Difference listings
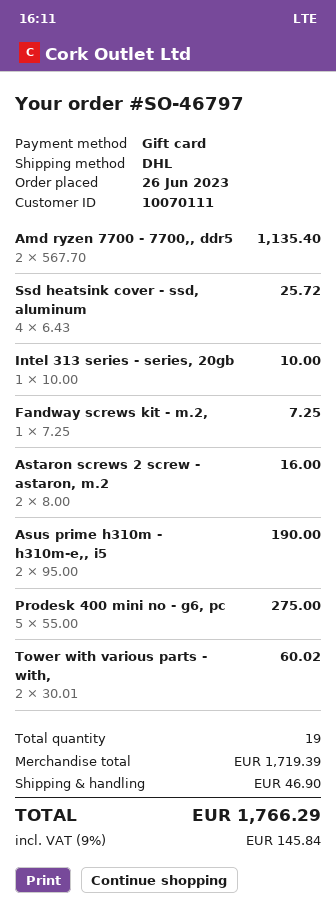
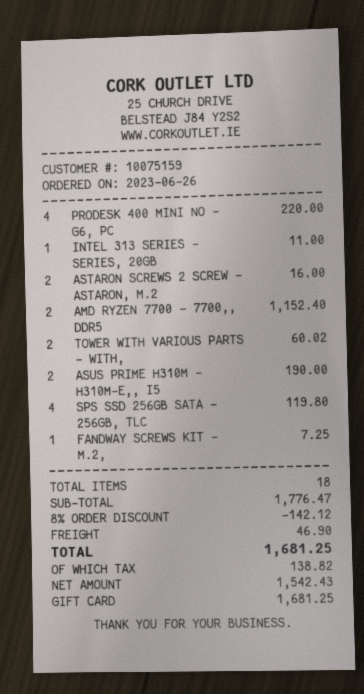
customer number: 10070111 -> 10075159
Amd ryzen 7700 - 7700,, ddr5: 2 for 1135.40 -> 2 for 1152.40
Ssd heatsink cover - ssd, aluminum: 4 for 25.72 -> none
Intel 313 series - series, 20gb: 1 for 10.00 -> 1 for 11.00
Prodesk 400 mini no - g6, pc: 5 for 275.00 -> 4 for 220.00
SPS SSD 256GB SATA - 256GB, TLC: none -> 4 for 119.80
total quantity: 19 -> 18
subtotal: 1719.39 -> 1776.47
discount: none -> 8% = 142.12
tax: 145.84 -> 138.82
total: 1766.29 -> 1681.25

* Exercise objective:
Omit the pictures and reproduce the records above exactly.

* Exercise solution:
customer number: 10070111 -> 10075159
Amd ryzen 7700 - 7700,, ddr5: 2 for 1135.40 -> 2 for 1152.40
Ssd heatsink cover - ssd, aluminum: 4 for 25.72 -> none
Intel 313 series - series, 20gb: 1 for 10.00 -> 1 for 11.00
Prodesk 400 mini no - g6, pc: 5 for 275.00 -> 4 for 220.00
SPS SSD 256GB SATA - 256GB, TLC: none -> 4 for 119.80
total quantity: 19 -> 18
subtotal: 1719.39 -> 1776.47
discount: none -> 8% = 142.12
tax: 145.84 -> 138.82
total: 1766.29 -> 1681.25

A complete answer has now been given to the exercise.